A bug which should have been solved a week ago
Recently, we have a DS ticket that said a user got banner error periodically on the home page. That means we got some BE errors on API requests. I checked NewRelic and nothing exception was found. I checked error logs on our server and only a few 500 errors. I can’t find further information about these errors. So I believe it was caused by an unstable network or it might be caused. I was not working on that task.
Until yesterday we were going to solve a cache memory issue and I still not realized that was caused by cache memory. After I had submitted that PR of fixing cache memory, I decided to look that DS ticket again. I notice there’s some clue. I could find banner errors on fullstory and that means we did get some request errors. Then I checked request logs on Cloudflare and here are unsuccessful requests.
We should notice that not all the unsuccessful requests matter because some of them are from scanners and attackers. If we look into the intensive bar, we notice that most of the errors are 5** error. We got this error probably because of the unavailable server. Let’s take a look at all 502 errors.
Then I notice that the chart is highly correlated to our server up-down.
So, That errors must be caused by the memory issue.

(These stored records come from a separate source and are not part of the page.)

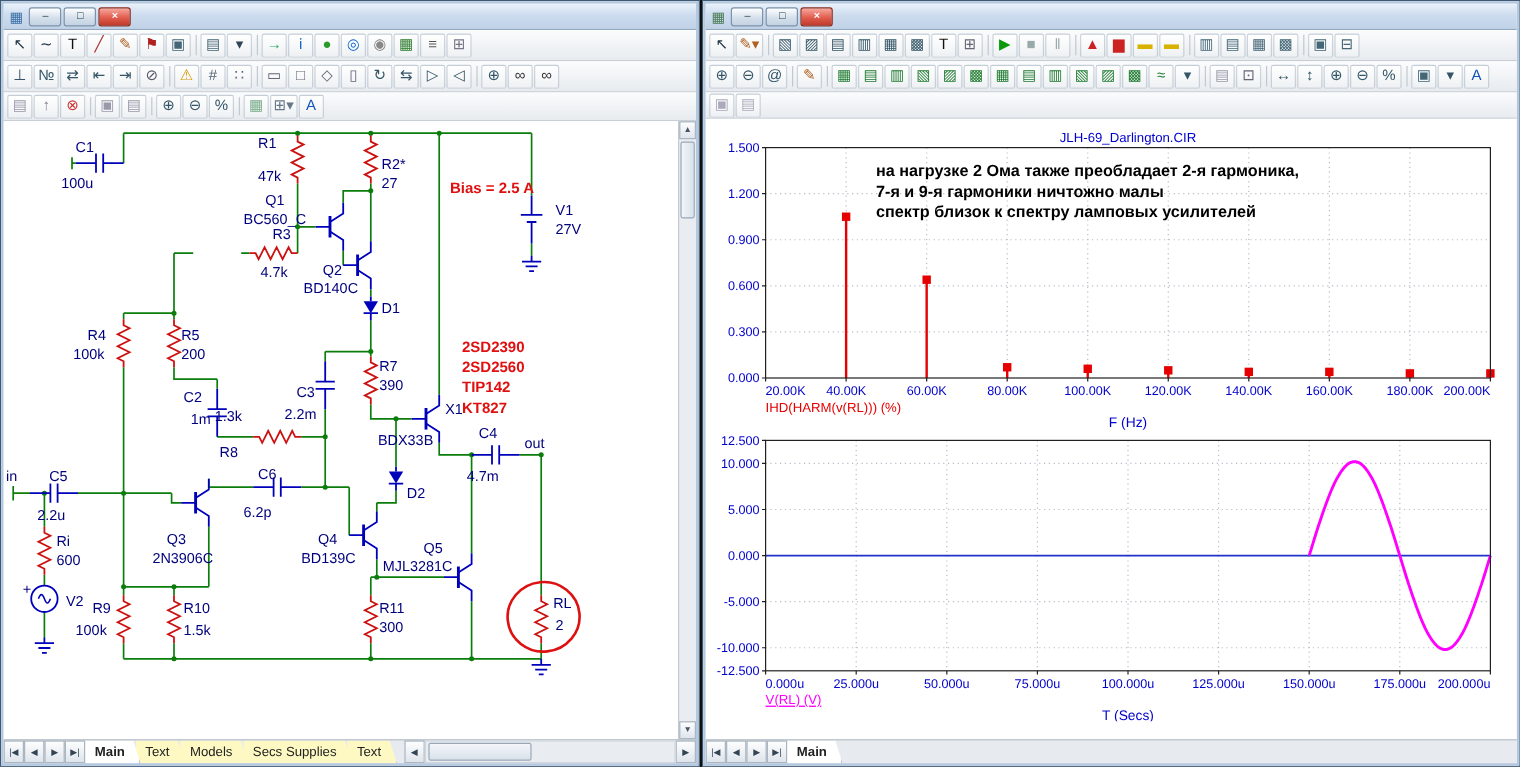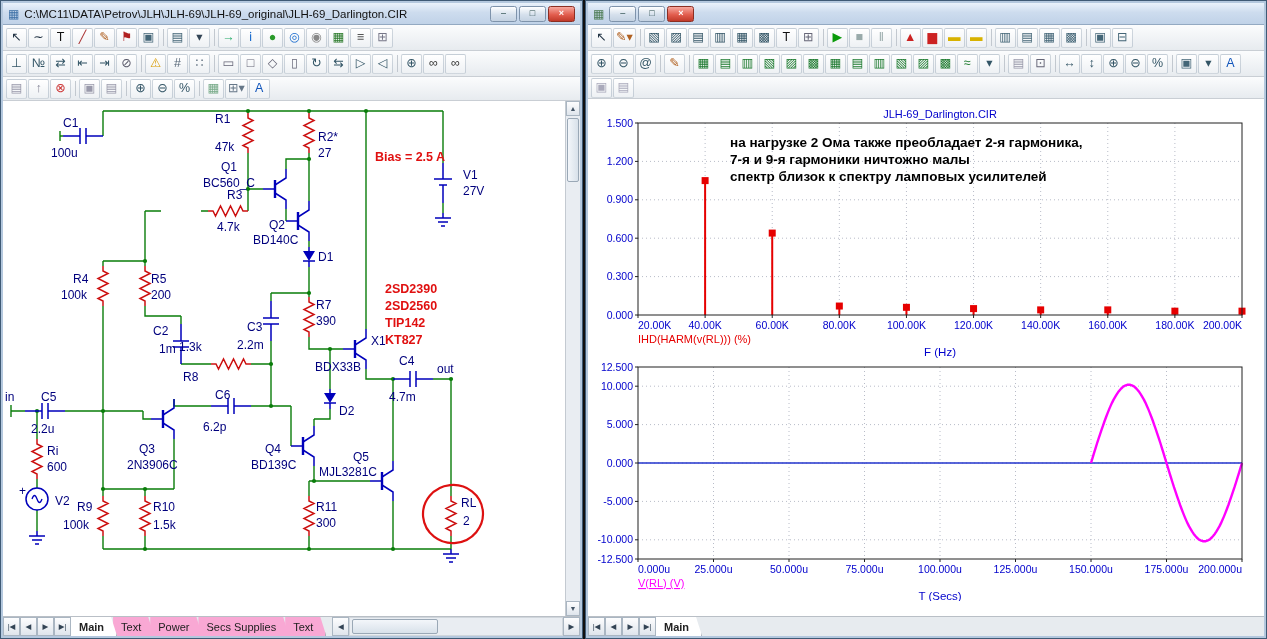"C:\MC11\DATA\Petrov\JLH\JLH-69\JLH-69_or" span.title { html: <span>C:\MC11\DATA\Petrov\JLH\JLH-69\JLH-69_original\JLH-69_Darlington.CIR</span> -> none }
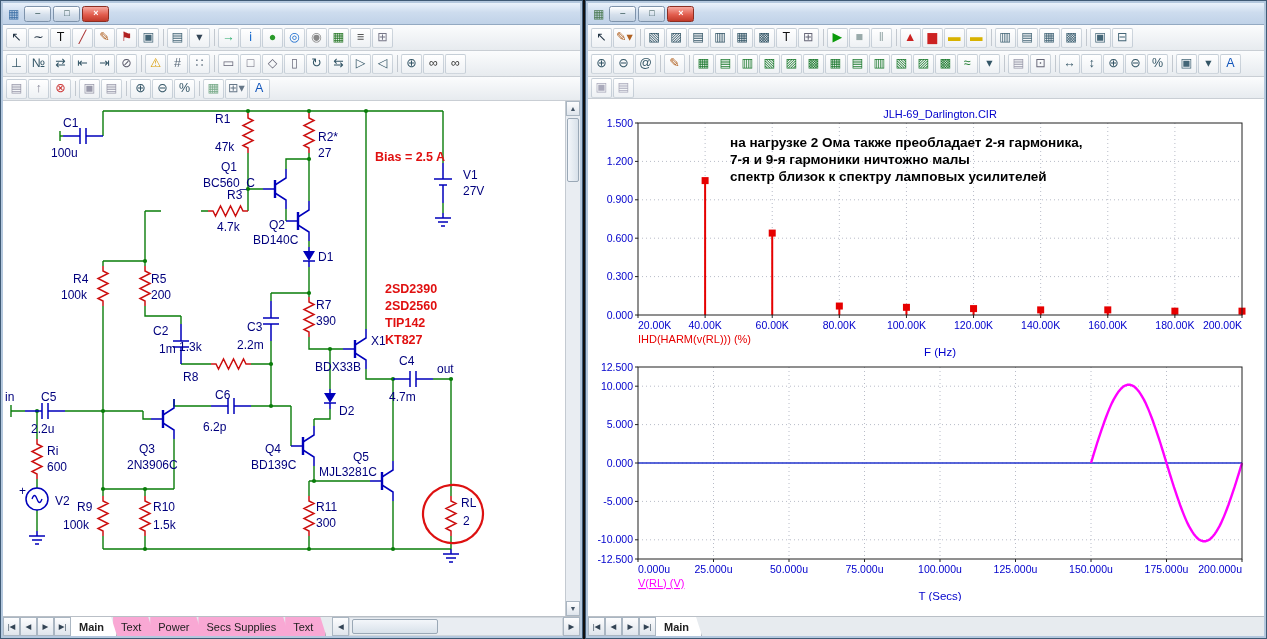"Text" .tab { background: #f9a8d4 -> #fef9c3 }
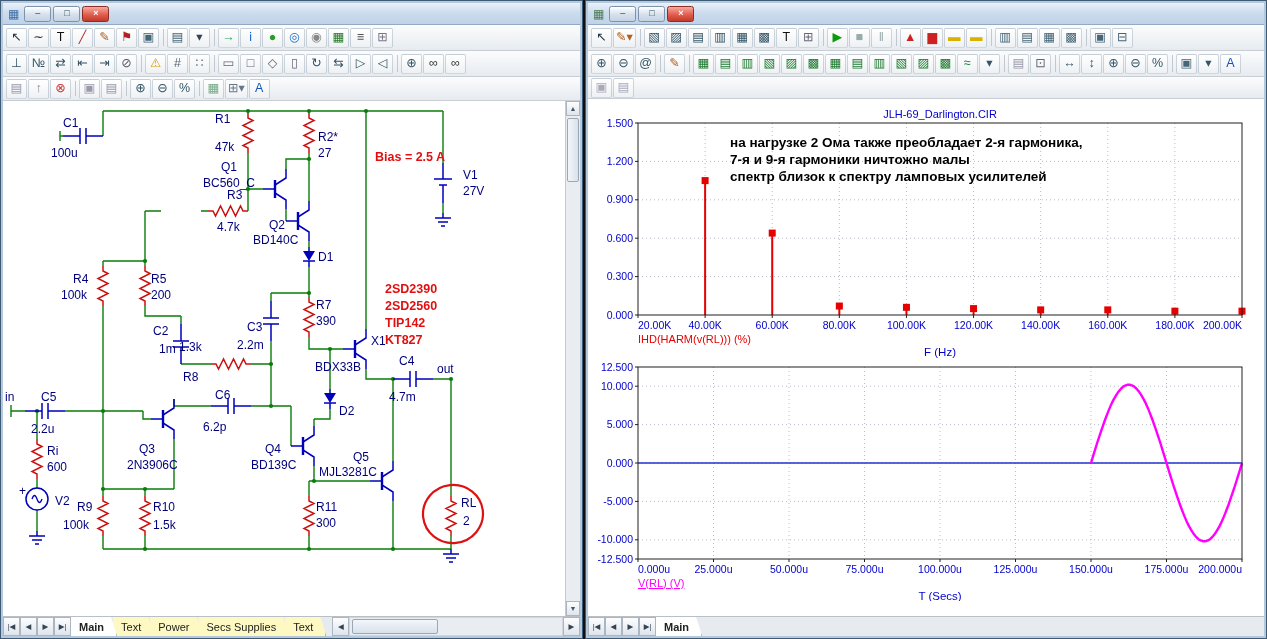"Power" span.tab { text: Power -> Models }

Basically, we’re caching the requests to microservices. The problem is the cache instance is infinite by default. https://github.com/apollographql/apollo-server/issues/2252
Misunderstand about zero downtime
As we might know when we’re deploying a new update. A new docker image will be created and we start up 2 new instances. Then the load balancer will refer to the new instances once they are healthy. Then it’s safe for us to delete the old instances.
I didn’t take it seriously when I saw the containers were down and up. As I thought it should be looked after by AWS agents and we won’t have downtime. When I looked at the chart, I was further convinced. Look, before the old container is down, a new container is already up. It’s awesome!
Unfortunately, we still got 502 errors. But Why? 🤔
The reason is we were not closing the old container deliberately. The old container dead of using out of memory. During that time(might be a few seconds), the request was assigned to that old container.
Self Review
I didn’t know that the max size is infinite in the beginning. I did find that memory was increasing a few weeks ago but I didn’t take it seriously as the misunderstanding I mentioned above.
I could do better is to solve it immediately. Two things to help to debug: Talk to the people who report that bug; Check everything in that task.
Some tips of troubleshooting
The most important thing to debug is to restore the error. If we could reproduce it, usually it’s easy to fix it. Basically, it’s hard to debug occasional errors. Once we know some user info, we could check fullstory and see the original errors. Once we know the accurate time, we could check all the logs during that period.
The last critical thing from this lesson is prepare it beforehand. Before any alerts are triggered, we’d better understand what normal error we have.
In the next few days, I get to watch the error logs of Cloudflare, Newrelic and ensure I understand every error.